> **Brief**
How many lines in the data below include the word "pointer"? Respond with the number, nothing more.

> **Study material**
━━━━━━━━━━━━━━━━━━━━━━━━━━━━━━

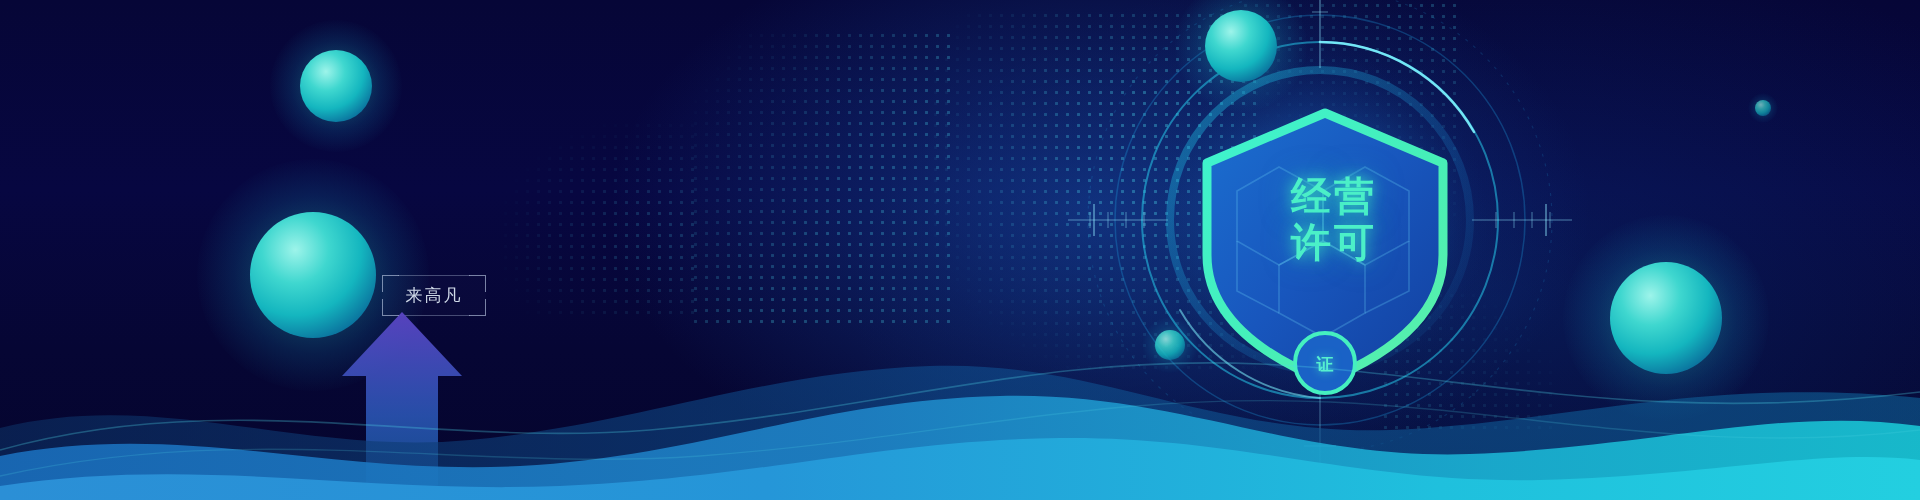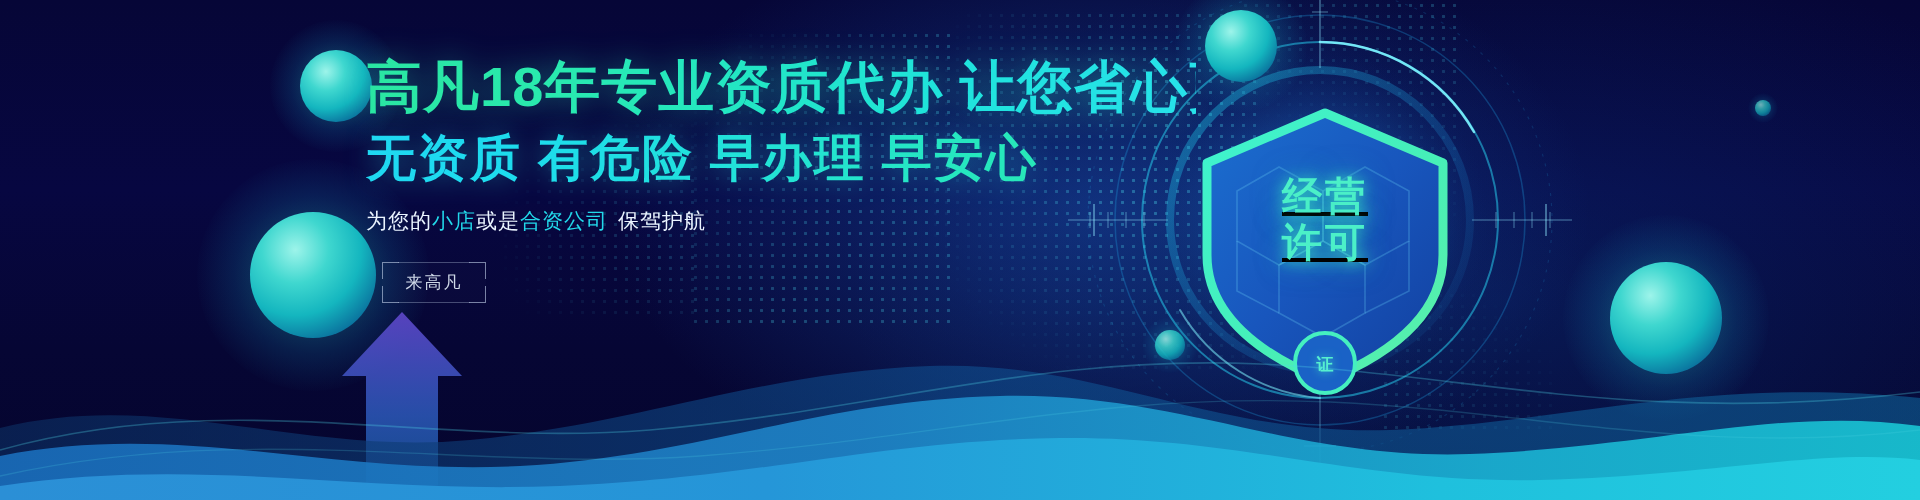--- a/index.html
+++ b/index.html
@@ -258,13 +258,6 @@
     <div id="shield-seal-text">证</div>
   </div>
 
-  <div id="copy">
-    <div id="headline">高凡18年专业资质代办   让您省心更省力</div>
-    <div id="subhead">无资质 有危险 早办理 早安心</div>
-    <div id="tagline">
-      <span>为您的</span><span class="hl">小店</span><span>或是</span><span class="hl">合资公司</span><span class="sp"></span><span>保驾护航</span>
-    </div>
-  </div>
 
   <div id="chips">
     <div class="chip">

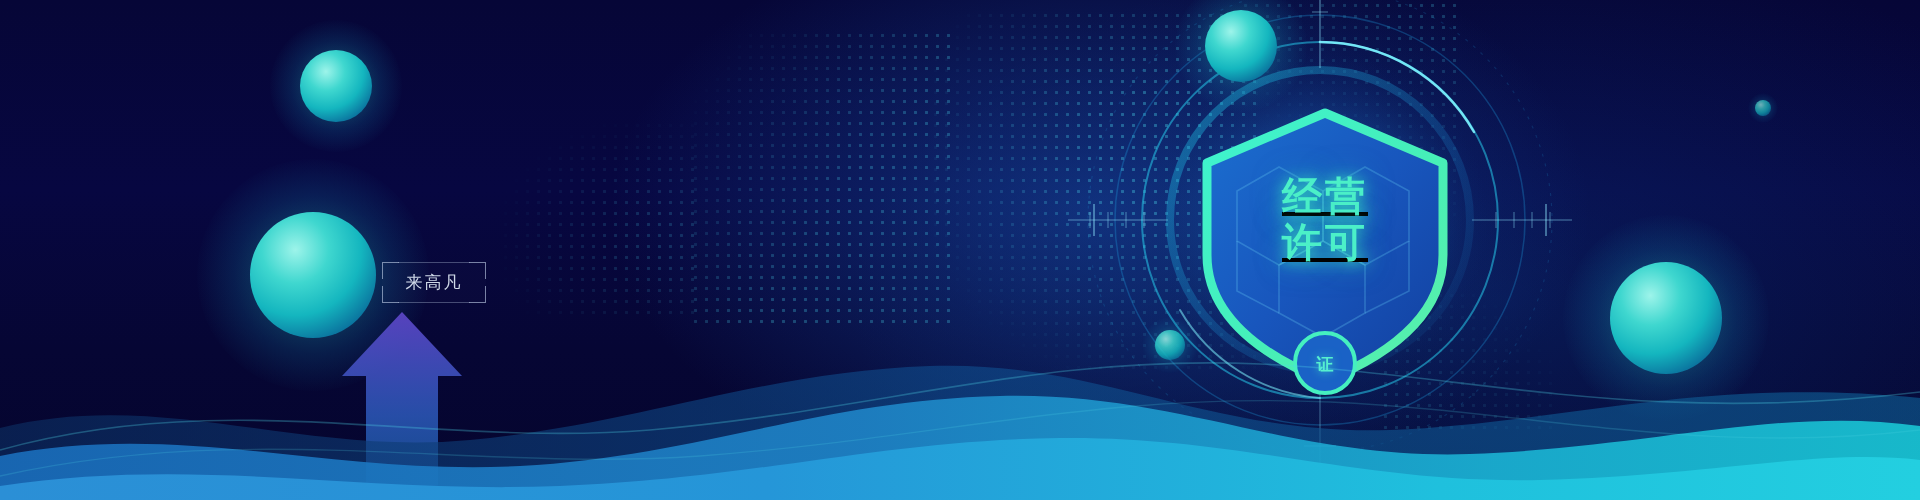--- a/index.html
+++ b/index.html
@@ -63,8 +63,8 @@
   #shield{position:absolute;left:1175px;top:95px;width:300px;height:300px;}
   #shield svg{width:100%;height:100%;overflow:visible;}
   #shield-label{
-    position:absolute;left:0;top:78px;width:300px;
-    text-align:center;pointer-events:none;text-decoration:underline;
+    position:absolute;left:9px;top:78px;width:300px;
+    text-align:center;pointer-events:none;
   }
   #shield-label .l{
     display:block;

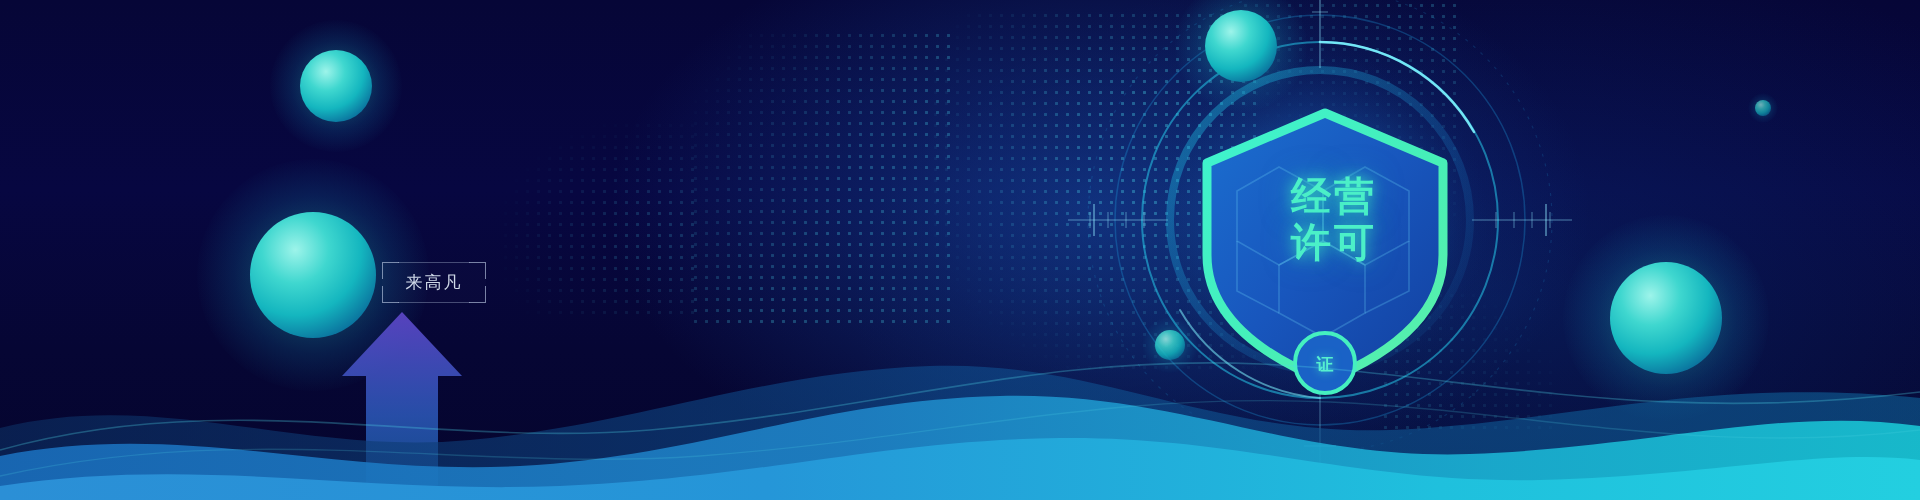--- a/index.html
+++ b/index.html
@@ -109,7 +109,7 @@
 
   
   #chips{
-    position:absolute;left:382px;top:262px;
+    position:absolute;left:382px;top:275px;
     display:flex;align-items:flex-start;gap:30px;
   }
   .chip{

━━━━━━━━━━━━━━━━━━━━━━━━━━━━━━

> **Exercise output**
2